We are currently considering how to avoid this situation (we thought that we could avoid it by changing the cookie name, but we came to the conclusion that “it can’t be avoided”).

If AMP pages exist on your site

At least, as far as the current AMP Github source code is concerned, it seems that Adwords’ ITP has not been addressed at all. Therefore, even if you land on an AMP page with gclid, it will not be stored in the 1st party cookie regardless of whether it is your own domain or Google CDN. This is because not only the conversion linker tag is not supported, but also the Google Analytics tracking code does not implement the process of storing gclid in the 1st party cookie.

Therefore, it is better to stop ads that land on AMP pages for now and try to land on non-AMP pages.

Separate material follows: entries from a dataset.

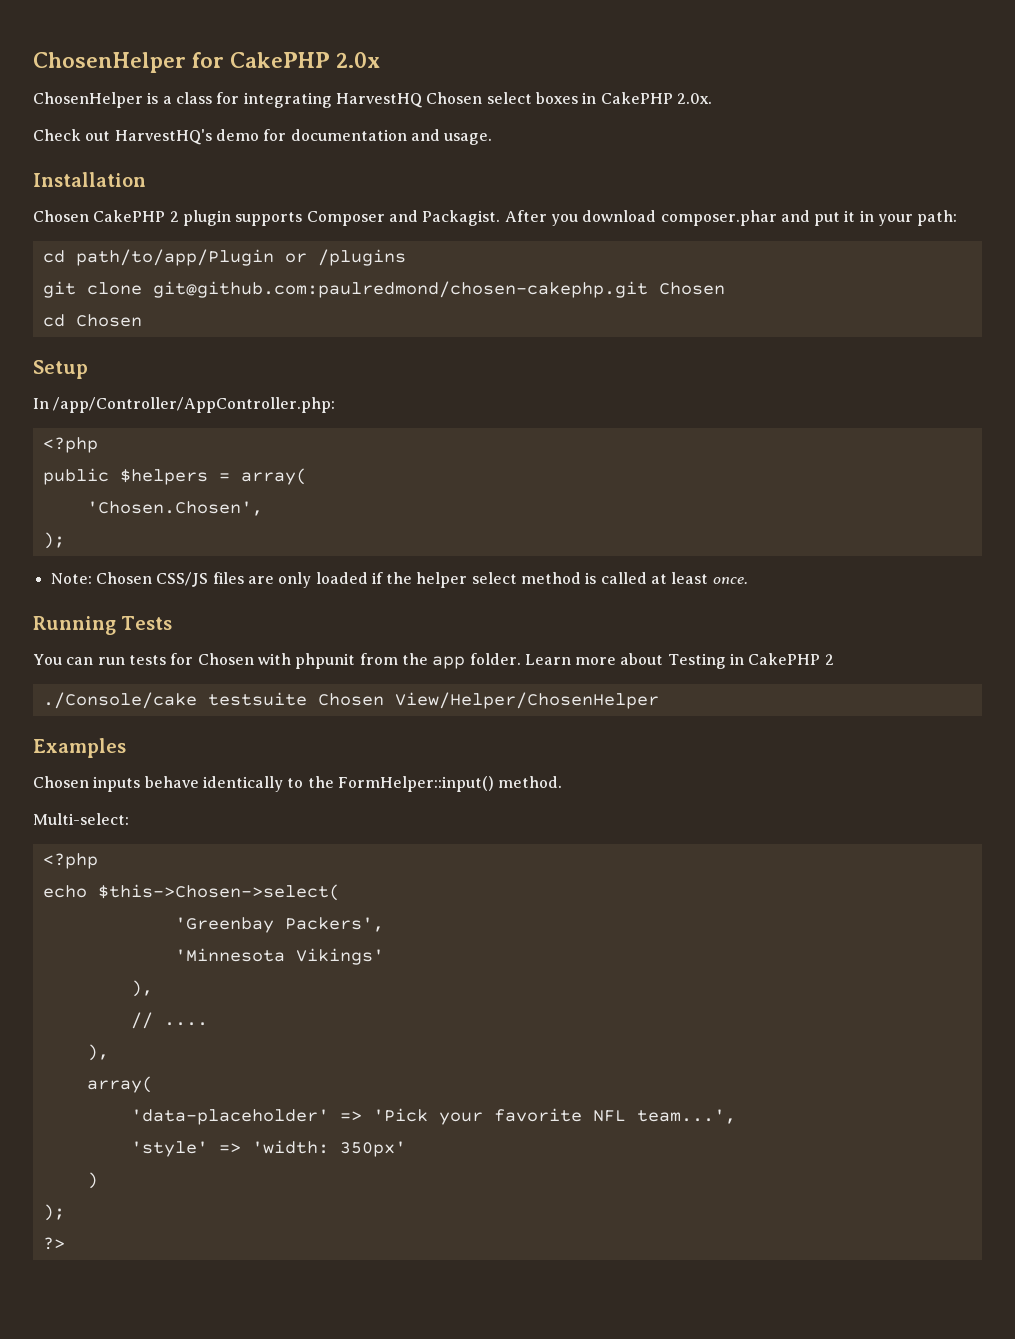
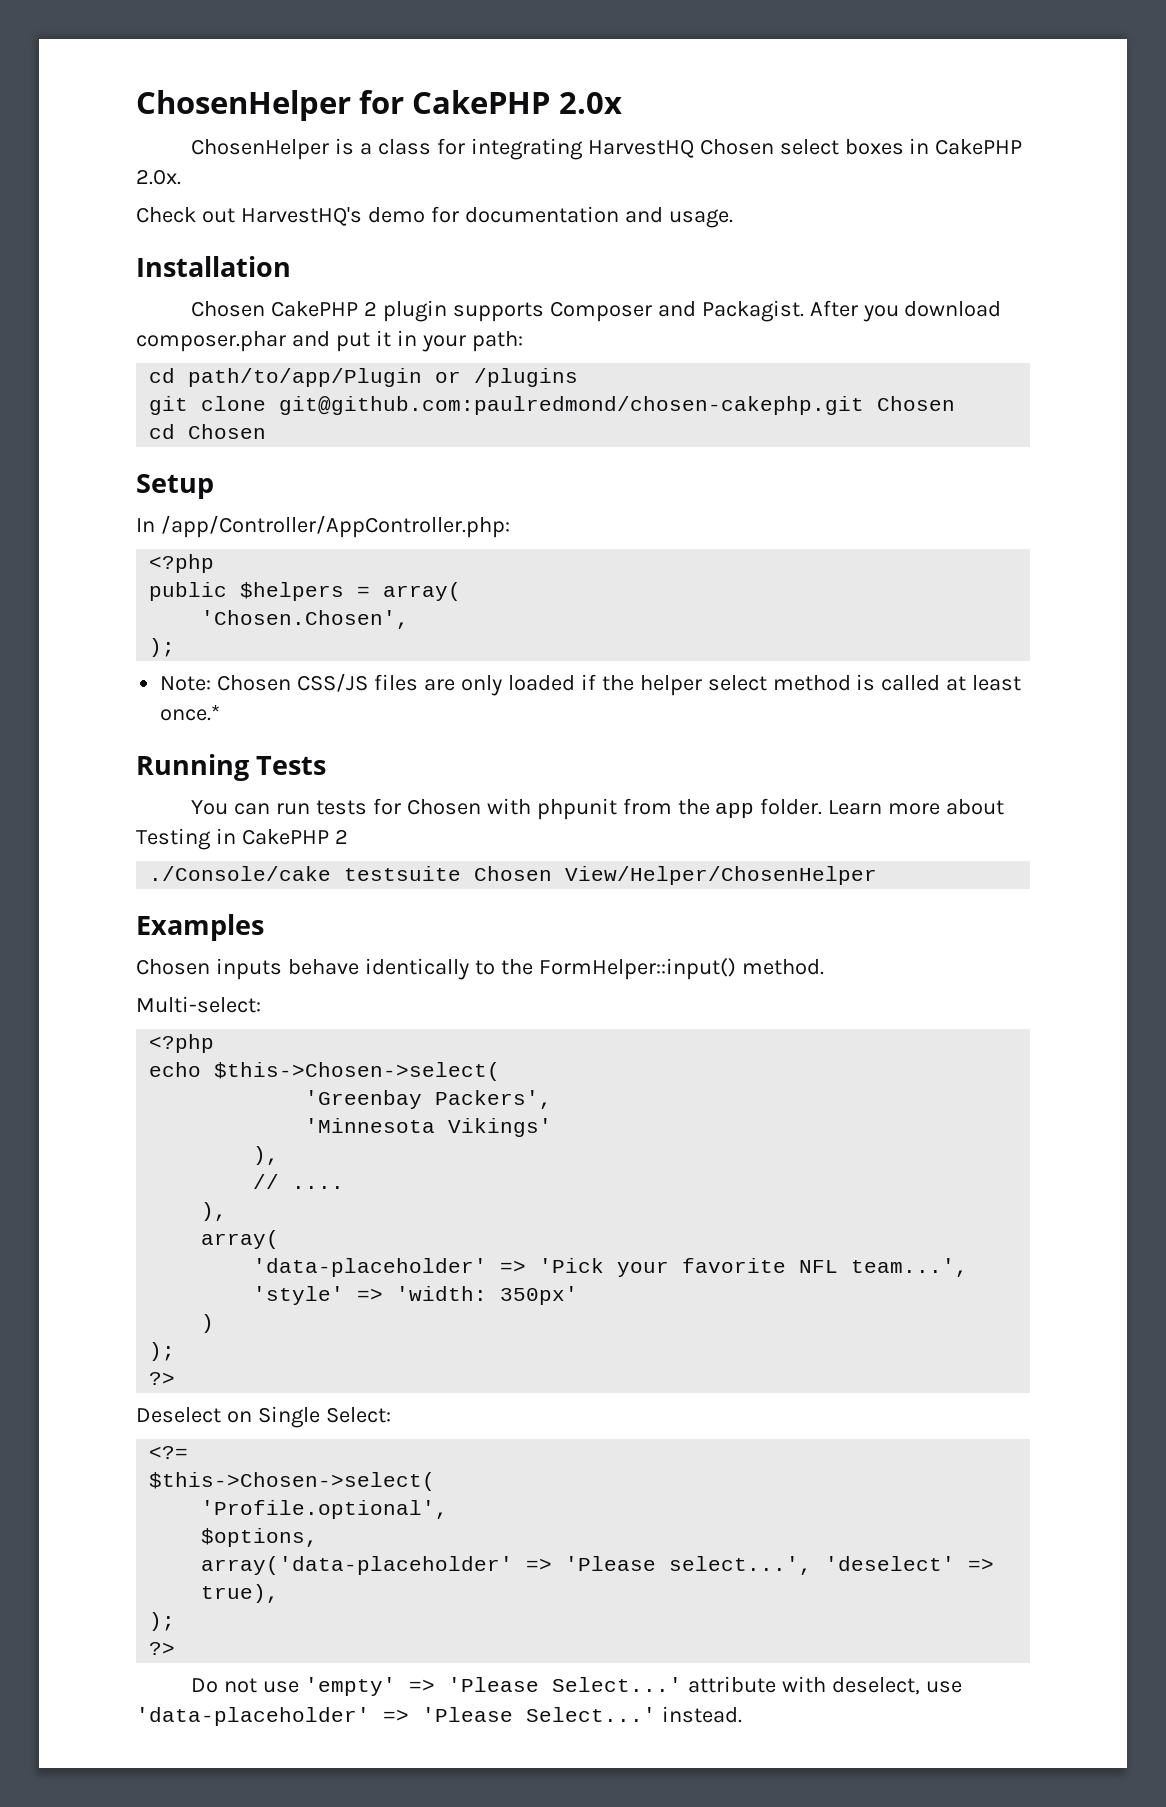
[712,577,748,584] once. -> [160,704,221,721] once.*
(65, 1243) none -> [136,1406,391,1428] [149,1446,189,1459] [149,1472,436,1491] [201,1500,449,1519] [201,1528,319,1547] [201,1556,995,1575] [201,1584,280,1603] [149,1612,176,1631] [149,1642,176,1655] [191,1676,962,1696] [136,1706,742,1726] // Deselect on Single Select: // <?= // $this->Chosen->select( // 'Profile.optional', // $options, // array('data-placeholder' => 'Please select...', 'deselect' => true), // ); // ?> // Do not use 'empty' => 'Please Select...' attribute with deselect, use 'data-placeholder' => 'Please Select...' instead.

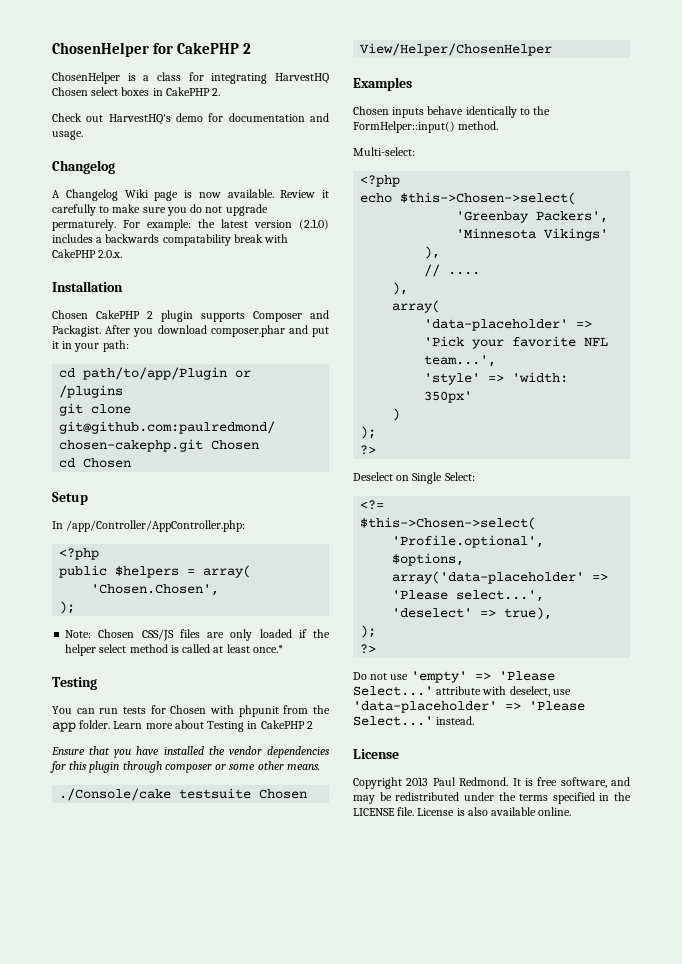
[558,92,622,114] 2.0x -> [243,43,252,54] 2
[136,169,181,185] 2.0x. -> [212,88,221,96] 2.
(733, 218) none -> [52,160,115,174] [52,189,329,201] [52,204,268,216] [52,219,329,231] [52,234,289,246] [52,249,123,258] // Changelog // A Changelog Wiki page is now available. Review it carefully to make sure you do not upgrade permaturely. For example: the latest version (2.1.0) includes a backwards compatability break with CakePHP 2.0.x.
[136,754,327,781] Running Tests -> [52,677,97,690] Testing
(348, 836) none -> [51,746,330,758] [50,761,320,773] // Ensure that you have installed the vendor dependencies for this plugin through composer or some other means.
(742, 1714) none -> [353,749,399,759] [353,777,630,789] [353,792,631,804] [353,807,572,816] // License // Copyright 2013 Paul Redmond. It is free software, and may be redistributed under the terms specified in the LICENSE file. License is also available online.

Due to this conversion measurement specification change,

  • Sites that operate ads on sites that span multiple domains and are not cross-domain tracking
  • Sites that advertise from multiple Adwords accounts for the same domain

Is it not possible to measure conversions as before? I came to the conclusion that

Also, until now, conversion tags have worked reasonably well without knowing the details of how they work. However, it is now required to correctly understand the mechanism of the conversion tag of the new specification, and to install the tag by comprehensively judging from the site structure, the installation status of Google Analytics, the operation status of the Adwords account, etc. increase. This may be a harbinger that advertising operators must also acquire the minimum technology (technology).